ひどい時には、一日じゅう体をかきむしっていたりする。
 幼稚園でも他の子たちから距離を置かれているらしく、妻はあらゆる民間療法を試している。
 煙草がアトピーによくない、という話をどこからか聞いてからは、部屋の中で吸わせて貰えなくなった。

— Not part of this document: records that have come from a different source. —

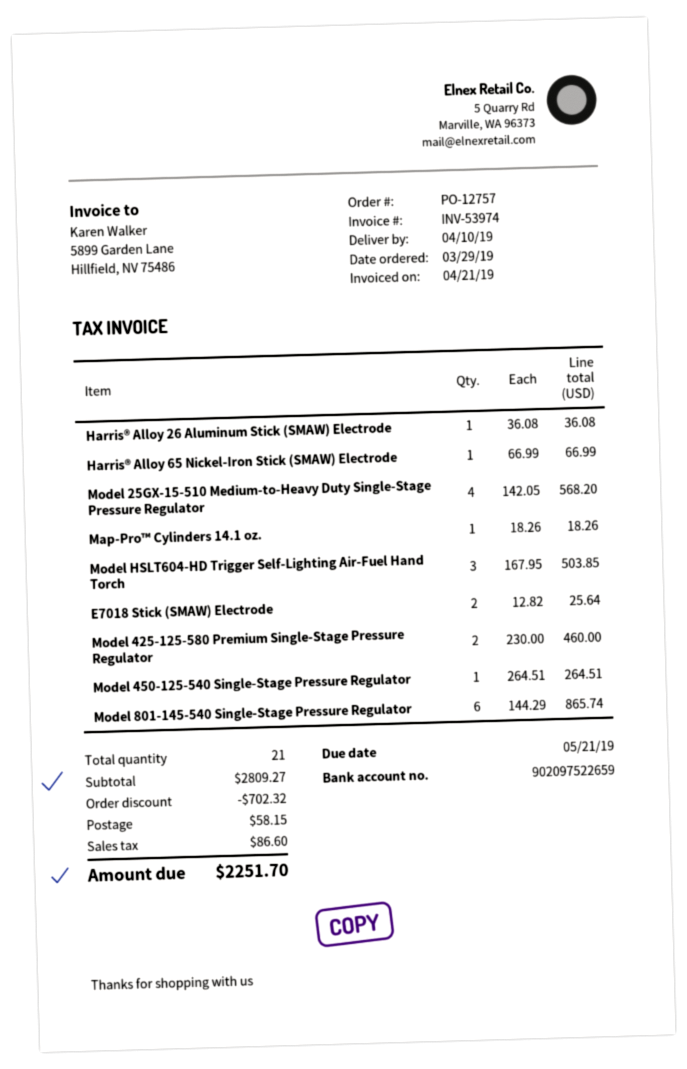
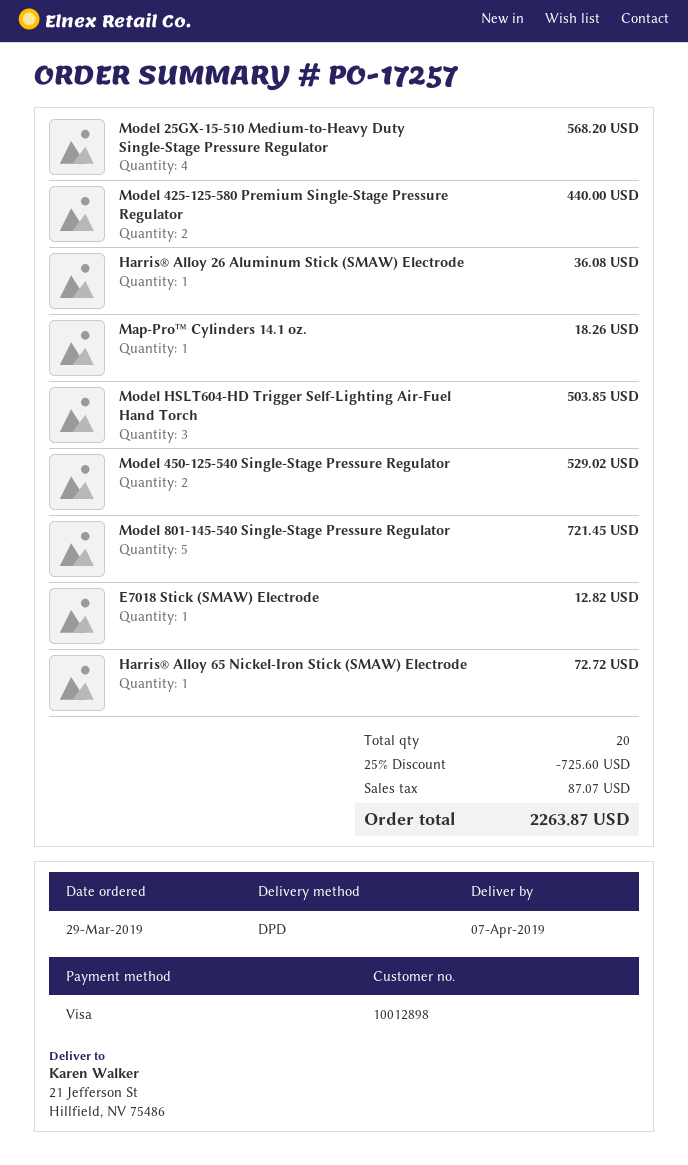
order number: PO-12757 -> PO-17257
delivery date: 2019-04-10 -> 2019-04-07
Harris® Alloy 65 Nickel-Iron Stick (SMAW) Electrode: 1 for 66.99 -> 1 for 72.72
E7018 Stick (SMAW) Electrode: 2 for 25.64 -> 1 for 12.82
Model 425-125-580 Premium Single-Stage Pressure Regulator: 2 for 460.00 -> 2 for 440.00
Model 450-125-540 Single-Stage Pressure Regulator: 1 for 264.51 -> 2 for 529.02
Model 801-145-540 Single-Stage Pressure Regulator: 6 for 865.74 -> 5 for 721.45
total quantity: 21 -> 20
discount: 702.32 -> 725.60
shipping: 58.15 -> none
tax: 86.60 -> 87.07
total: 2251.70 -> 2263.87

 息子の赤く爛れた皮膚を見るたびに、俺は自殺未遂の彼女を思い出した。
 罰があたったんじゃないだろうか。
 そう思う日もあった。
 妻も同じだっただろうと思う。

   ******

 マサオは塾から帰るためにバスに乗り、一番後ろの席に座っていた。
 本を読んでいるが、頭の中は別のことを考えていた。

 シンタロウのこと。

 彼が僕をいじって笑いを取るのは、いつものことだ。
 ただ、今日はトクベツに恥ずかしかった。
 新しい古文の先生、とってもキレイな人なんだけど、その人の前でも僕のことを笑いのネタにしたからだ。

 ヤメてくれ、とは言えない。
 僕は本当に気が小さいんだ。
 
 ふわ、っといい香りがした。
 隣に女の人が座ったんだと分かった。

 「笠原くんも、このバスなんだね。」

 急に自分の名前を呼ばれてびっくりして、僕は顔をあげた。
 隣には、その新しい古文の先生、ヒロコ先生が座っている。

 「あ、そ、そうです」
 ヒロコ先生はクス、と笑って「どこまで?」と聞いた。
 僕が降りる予定のバス停を言うと、じゃあ私のひとつ先だね、と答えた。

 「なに読んでるの?」
 先生が僕の手元の本を覗き込んだ。
 恥ずかしくて隠そうとしたけど、隠しきれなかった。
 先生は近くで見てもやっぱりキレイで、おまけにいい匂いがして、ドキドキした。

 「これとか、面白いね。」
 先生が本をパラパラとめくって、一つのページを指さした。
 僕も大好きなページだ。
 「はい、面白いです。」

 たわいもない話をしていると、先生が下りるバス停がやってきて、「じゃあ、また来週ね」といって席を立った。
 先生がいなくなった後もドキドキして、あやうく乗り過ごすところだった。

   ******

 「なあ、先生って何歳?」
 神谷シンタロウは、質問があると言って講師控室にやってきた。

 「なんでそんなこと聞くの?」
 新しく古文の担当になったヒロコ先生はにっこり笑って答えた。
 結構、いや、とてもキレイな先生だ。
 大学生とか言っていたから、オレとあまり年も変わらないはずだけど、同級生とははっきり違って、大人のヨユーが感じられる。

 「知りたいから。いいじゃん、教えてよ」
 この先生は、一体いくつなんだろう。

 ヒロコ先生は、小さく笑って、「内緒。」と答えた。

 「女性に年を聞くなんて失礼だぞ」
 奥に座るサエキ先生が注意してきた。
 うるせーよじじい、心の中で毒づいた。

 「じゃあね、問題。これに答えられたら、年齢教えてあげる。」
 「お、まじで?」
 悪いけど、オレがこの塾で一番成績いいんだ。

 「ある男の人が、病院を訪ねました。『頭を押さえると、割れるように痛むんです。』医者にこう訴えました。医者は彼の頭を触ってみましたが、『今は平気』と答えます。医者は脳の検査もしてみましたが、異常はみつかりません。ただ、驚くことに、『頭だけじゃなくて、胸も、左ひじも、腰も、右ひざも、左かかとも、触るだけでものすごく痛いんです。』と男は言いました。さて、男の病気はなんだったでしょう?」

 「え、何それ」
 古文の問題かと思っていたので、あっけにとられた。
 「だから問題だって。これが解けるまで、勉強に関係ない質問は禁止ね。」
 ヒロコ先生は片目をつむった。
 「さあ、もうすぐ授業だよ。行こ。」
 先生に背中を押されて、オレは講師控室を出た。